Avant de parler de mon expérience à Monaco, je souhaiterais juste faire un clin d'œil à mon ancien coach Savo Vucevic qui m'a fait venir a l'époque en Nationale 1 à l'ASM et qui m'a accepté comme je suis en me laissant m'exprimer sur le terrain. Je garde un très bon souvenir de Monaco, le cadre de vie est génial et sportivement, j'étais épanoui même si je me suis blessé en fin de saison. Après je dois reconnaître que c'est un fonctionnement particulier parce que le président exige des résultats donc il y a une forme de pression constante, mais ce n'était pas nouveau pour moi, car je l'avais déjà vécu quand je jouais à Banvit (Turquie), à l'Apoel (Nicosie, à Chypre) et en Italie aussi (Capo d'Orlando). Cela restera historique ce que l'ont a fait, faire monter deux fois de suite le club de la Nationale 1 à la Pro A c'est une sacrée performance. Maintenant, le basketball est un sport qui a pleinement sa place là-bas, la salle est pleine cette saison, le club s'est structuré, a amélioré sa communication, est compétitif sur le terrain, il y a eu un vrai travail de fond durant les deux dernières années en coulisse pour amener le club où il est maintenant. 
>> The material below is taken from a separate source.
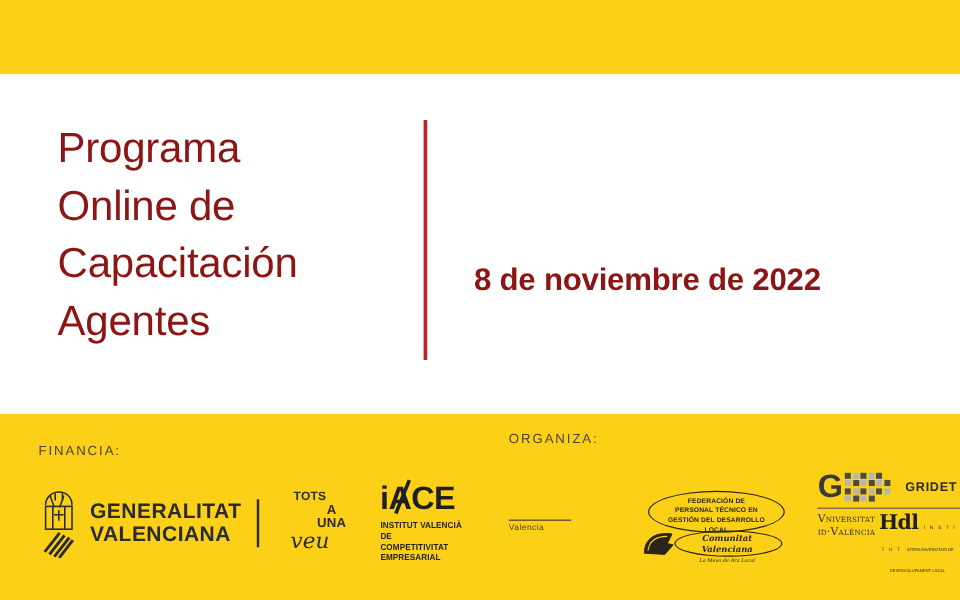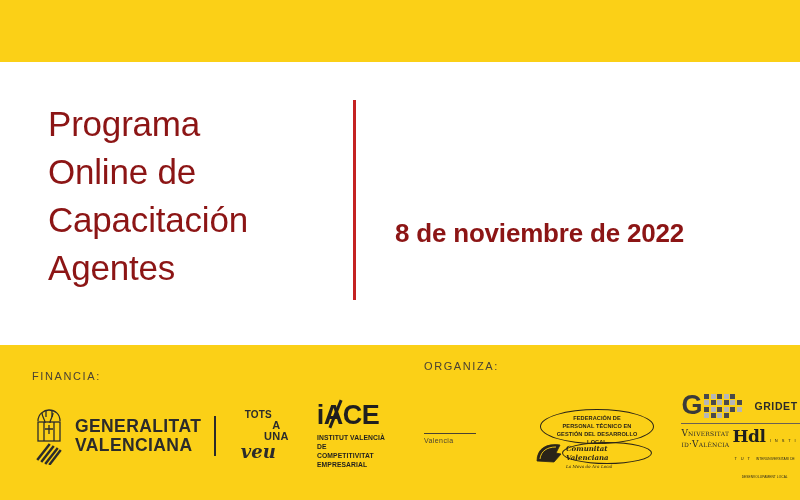"veu" .tots-3 { font-weight: 700 -> 400 }
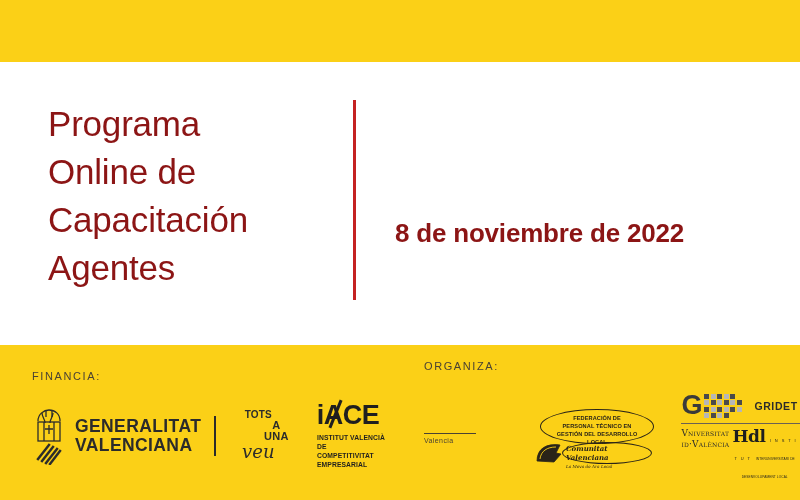"Comunitat Valenciana" .fed-cv { text-align: left -> center }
Tu as longtemps joué en Pro A. T'y reverra-t-on ?

Je l'espère ! Revenir en Pro A, c'était le but avec Monaco, mais ma blessure a changé beaucoup de choses mais j'ai la foi et le travail fini toujours par payer. Aujourd'hui, je suis sur un très beau challenge avec la JL Bourg, l'équipe est forte, on va repartir de l'avant, c'est sur et certain.

Tu as été un grand espoir du basket français, cela fait plus de dix ans que tu es dans le circuit. A 29 ans, quel regard portes-tu sur ta carrière ?

J'ai joué dans des grands championnats comme la Turquie, l'Italie et l'Espagne et aussi, ces dernières années, j'ai gagné des titres (champion de Nationale 1 en 2014, champion de Pro B l'année dernière avec Monaco). Tout ce qui est arrivé, c’est le destin et l'histoire de ma vie, je suis un homme heureux, j'essaie juste de progresser et de grandir dans ma vie et le plus important c'est de garder sa dignité, le respect et travailler pour avancer.